The analgesic and antiinflammatory activity and pharmacologic properties of bromfenac.

Bromfenac sodium (2-amino-3-(4-bromobenzoyl)benzeneacetic acid sodium salt sesquihydrate, AHR-10282B) is a potent long-acting, peripheral, analgesic compound possessing antiinflammatory, antipyretic, and prostaglandin synthetase-inhibiting properties. In the acetylcholine abdominal constriction assay in mice, bromfenac (bromfenac sodium) by the oral route at pretreatment times of 10, 20 and 300 min was respectively 3.7, 6.5 and 2.9 times more potent than zomepirac and 3.4, 6.6., and 44.2 times more potent than suprofen. In dogs bromfenac when given orally was 5.8 times more potent than zomepirac in blocking the nociceptive response to bradykinin.

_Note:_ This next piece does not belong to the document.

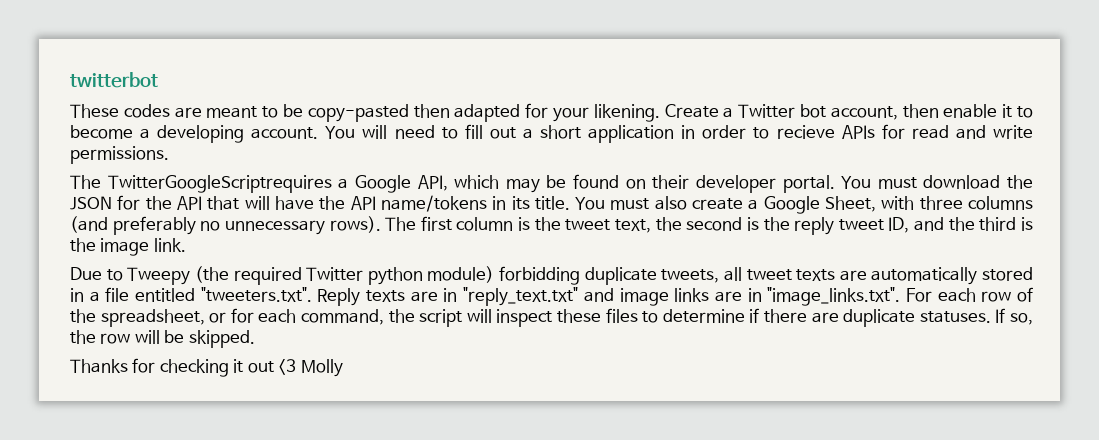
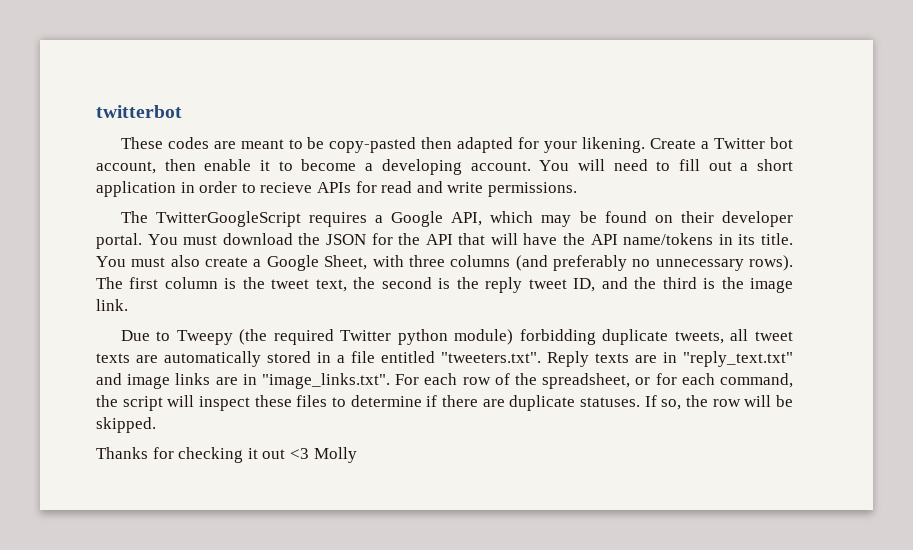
[107,175,332,193] TwitterGoogleScriptrequires -> [155,211,367,227] TwitterGoogleScript requires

Naloxone did not alter the analgesic properties of bromfenac in mice; and after repeated administration, tolerance to analgesia did not develop. Bromfenac, given orally, was more potent than indometacin in suppressing acute (7.5-20 times) and chronic (3.8 times) inflammation. The gastric and intestinal toxicity potencies of bromfenac, given orally, were comparable with and 1.8 times more potent than indometacin, respectively. Bromfenac was 6.1 to 32.8 times more potent than indometacin in inhibiting the formation of prostaglandin E2 and F2 alpha from microsomes of bovine seminal vesicles, rabbit uteri, and rabbit renal medullae; but it did not block the direct action of prostaglandin E1 (abdominal constriction) and prostaglandin F2 alpha (contraction of the uterus). Bromfenac produced no unwanted central nervous system, cardiovascular, or autonomic effects.